John Fox, Jr. (1862–1919) was born in Bourbon County, KY, about seven miles east of Paris on the Paris-Winchester Road. His father, John Sr., was headmaster of Stony Point Academy, a progressive private school for boys and girls. John Fox, Jr. got a very good education there; he graduated at age 14, went to Transylvania for two years, and entered Harvard, where he graduated at 19, the youngest man in his class. He was unusually well educated and used to say that when graduated he knew more Latin and Greek than English.

Upon graduation, he got a job as a reporter for the New York Sun, but shortly gave it up because “as a reporter I was a flop.” He was a war correspondent for Harper’s and became a life-long friend of Teddy Roosevelt. He was also a war correspondent in Japan during the Russo-Japanese War, and later published a collection of stories about his time there--Following the Sun Flag. He moved to be with his brother in Jellico, TN, and took a job in a coal mining office. It was there that some of his ideas for short stories developed. His first story was “The Mountain Europa,” for which he was paid $262.00 by The Century magazine. He was so pleased that he had the check photographed and hung it on his wall.

After retiring from teaching, in the early 1890s, Mr. Fox’s father moved the family to Big Stone Gap, VA, where several of his sons lived. John, Jr. soon joined his family there and began to soak up his surroundings and put his story ideas on paper.

He went on to write 14 novels and 45 short stories. Some stories were written in a day or two. He never had a story rejected. His novel, The Little Shepherd of Kingdom Come, was the first in American literature to sell a million copies, as well as his second novel, The Trail of the Lonesome Pine.

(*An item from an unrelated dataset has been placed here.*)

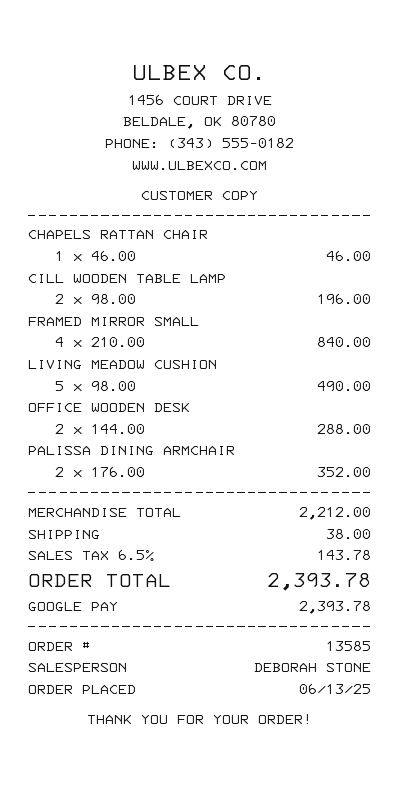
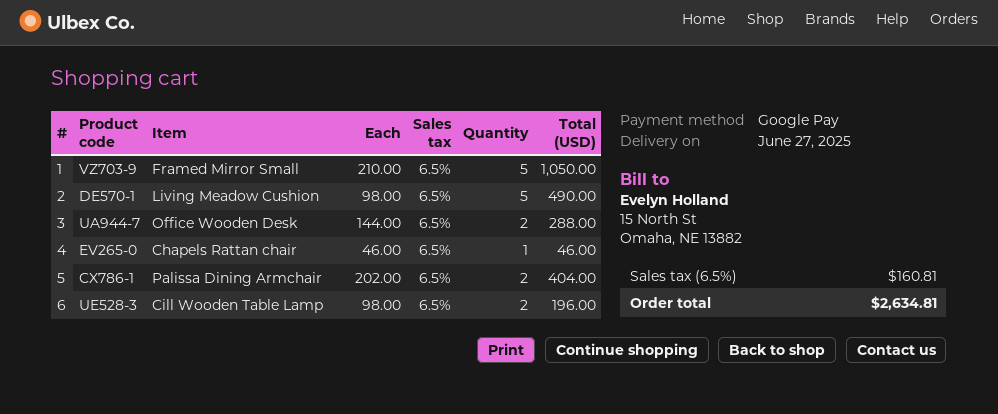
FRAMED MIRROR SMALL: 4 x 210.00 = 840.00 -> 5 x 210.00 = 1050.00
PALISSA DINING ARMCHAIR: 2 x 176.00 = 352.00 -> 2 x 202.00 = 404.00
shipping: 38.00 -> none
tax: 6.5% = 143.78 -> 6.5% = 160.81
total: 2393.78 -> 2634.81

From 1894 until his death in 1919, Mr. Fox was in demand all over America and Europe to lecture about his beloved mountain folk and to read from his works. He charmed his audiences and became so popular that he had to become selective about which engagements to accept.

His many awards and honors included a medal conferred by the emperor of Japan. A complete set of his works were on display at the World’s Fair in St. Louis in 1904, the same year he was chosen American author of the year. A Pullman car was named for him, and he was praised by legislators for his help in passing the copyright bill in Washington. In 1949 Duncan Tavern library was opened in his honor.

The John Fox, Jr. Library houses a number of personal items donated by the Fox family, including some of his original illustrations, pictures, writing desk, and the Fox family clock. Charles Scribner and Sons, who published all of his works, sent a collection of his manuscripts, one of them in his handwriting.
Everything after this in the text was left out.